Slide 2: Primary Sensory and Motor Areas
In the prior lecture, we discussed the corticospinal tract and other descending pathways related to motor function. In this lecture, we will discuss the other two main long tracts of the nervous system: the posterior column medial lemniscus pathway and the anterolateral pathways involved in somatosensory function. Again, the primary sensory and motor areas that are shown here are located on either side of the central sulcus, which divides the frontal lobe from the parietal lobe. The primary motor cortex, in red, is in the pre-central gyrus, while the primary sensory cortex, in blue, is in the post-central gyrus. The somatosensory association cortex in the parietal lobe, in pink, receives inputs from the primary somatosensory cortex and is important in higher order sensory processing. Higher order sensory processing involves the ability to take in, sort out, and give meaning to information from the world around us. The somatic or sensory association area monitors activity in the primary sensory cortex. It is the somatic sensory association area that allows you to recognize a touch as light, as in the arrival of a mosquito on your arm, and gives you a chance before it bites.
Slide 3: Major Somatosensory Pathways
Here, on slide 3, I've provided a table with the main long tracts of the central nervous system (CNS), their function, and the level at which they cross, or decussate, from one side of the CNS to the other. When looking at sensation, the posterior or dorsal column medial lemniscal pathway carries proprioception, vibration sense, and fine discriminative touch. The anterolateral pathways include the spinothalamic tract and other associated tracts that convey pain, temperature sense, and crude touch. You can see that some aspects of touch are carried by both pathways. Therefore, touch sensation is typically not eliminated in lesions unique to either pathway.

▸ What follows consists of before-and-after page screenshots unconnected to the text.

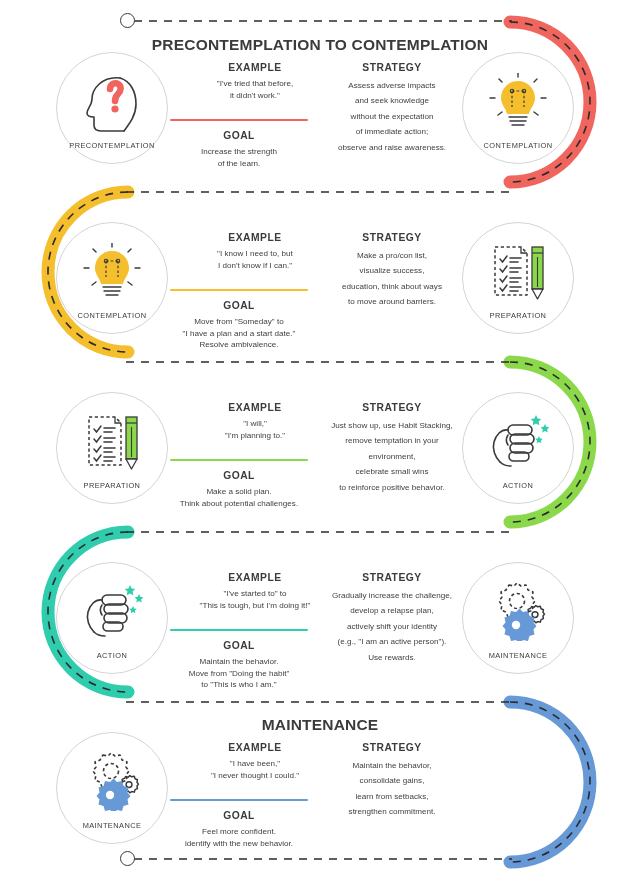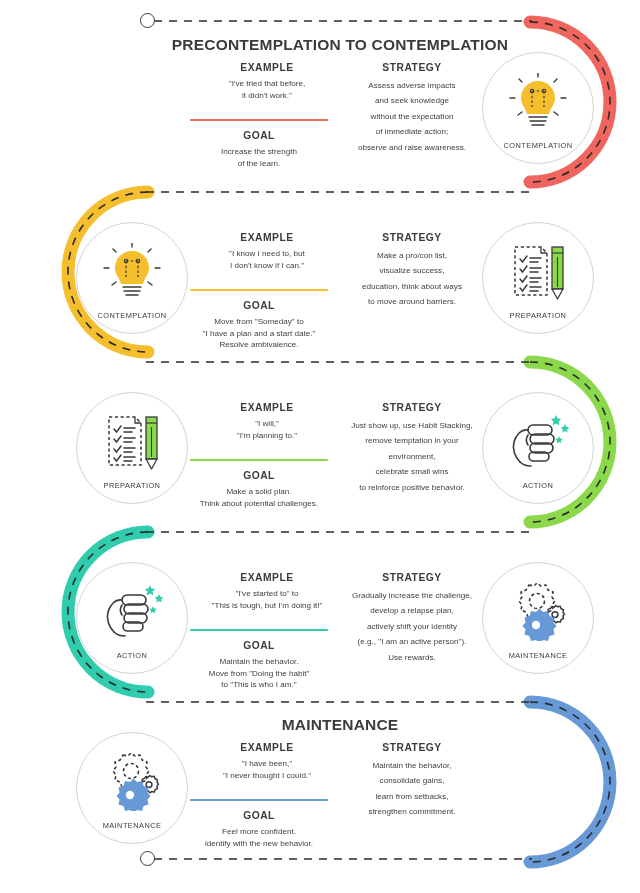"PRECONTEMPLATION TO CONTEMPLATION" #page { margin-left: 20px -> none }
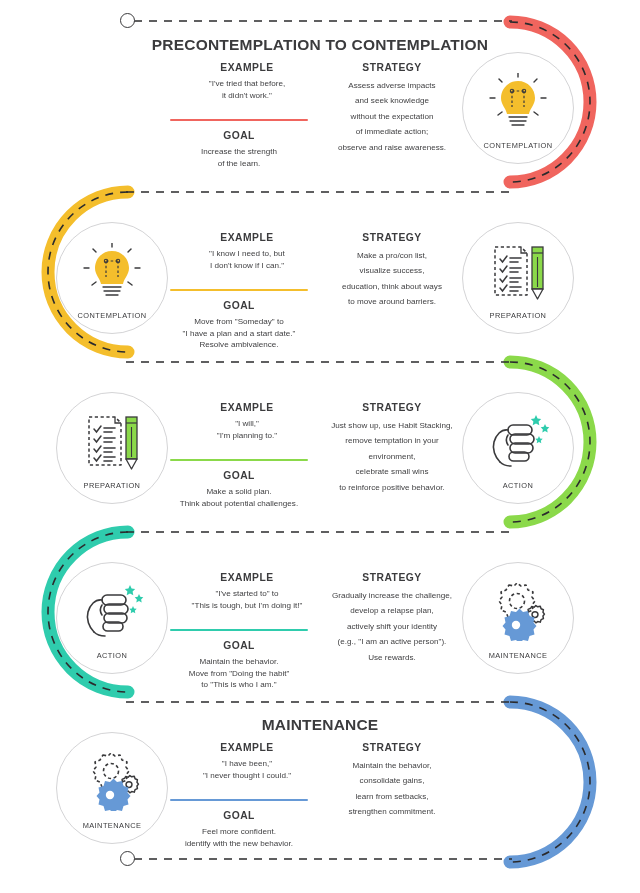"EXAMPLE" .col-example { left: 176px -> 184px }
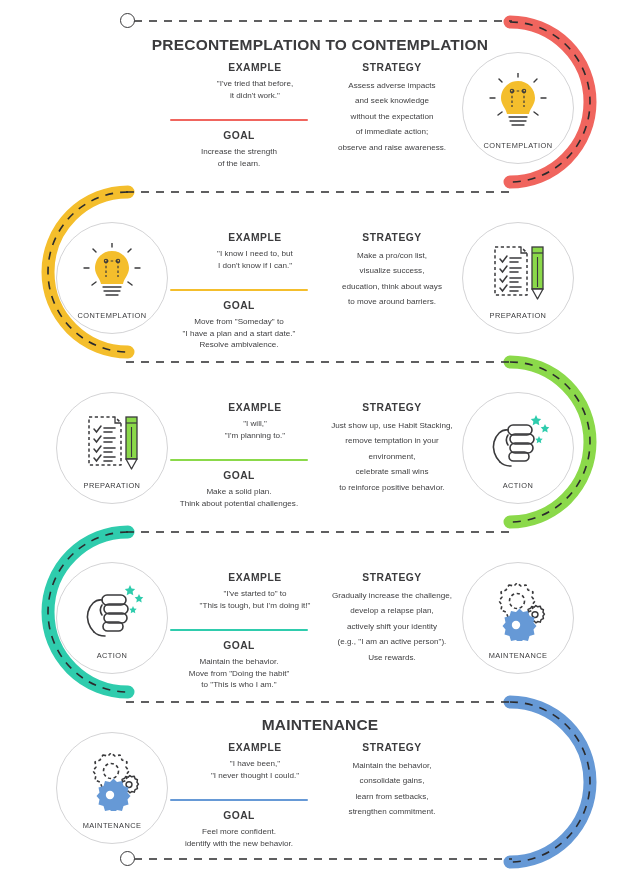"PRECONTEMPLATION" div.bubble { html: none -> <div> <svg> <path></path> <path></path> <path></path> <circle></circle> </svg> <div>PRECONTEMPLATION</div> </div> }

Slide 4: Sensory Neuron Fiber Types
We can see here that nerve fibers transmit different types of signals, and they are classified according to axon diameter, velocity, and the amount of myelination. Some signals need to be transmitted to or from the central nervous system extremely rapidly, otherwise the information would be ineffective. An example of this would be the sensory signals that tell the brain of momentary positions of the legs at each fraction of a second during your morning run, allowing you to stay upright. On the other end, some types of sensory information, such as that representing a prolonged aching pain in the body, do not need to be transmitted rapidly, so slowly conducting fibers are utilized. As shown in the table above, fibers come in all sizes between 0.5 to 20 micrometers in diameter, with larger diameters having a greater conduction velocity or speed. The range of conduction velocities is between 0.5 and 120 meters per second. The table also describes the general classification scheme that divides nerve fibers into types A and C, which can be further subdivided into alpha, beta, gamma, and delta. Type A fibers are typically large and medium-size myelinated fibers of spinal nerves. Type C fibers make up more than one-half of all sensory fibers in most peripheral nerves, as well as all postganglionic autonomic fibers. Note that a few large myelinated fibers can transmit at velocities as great as 120 meters per second, a distance in one second that is longer than a baseball field. Conversely, the smallest fibers transmit impulses as slowly as 0.5 meters per second, which may be described as a distance from the great toe to the spinal cord in two seconds.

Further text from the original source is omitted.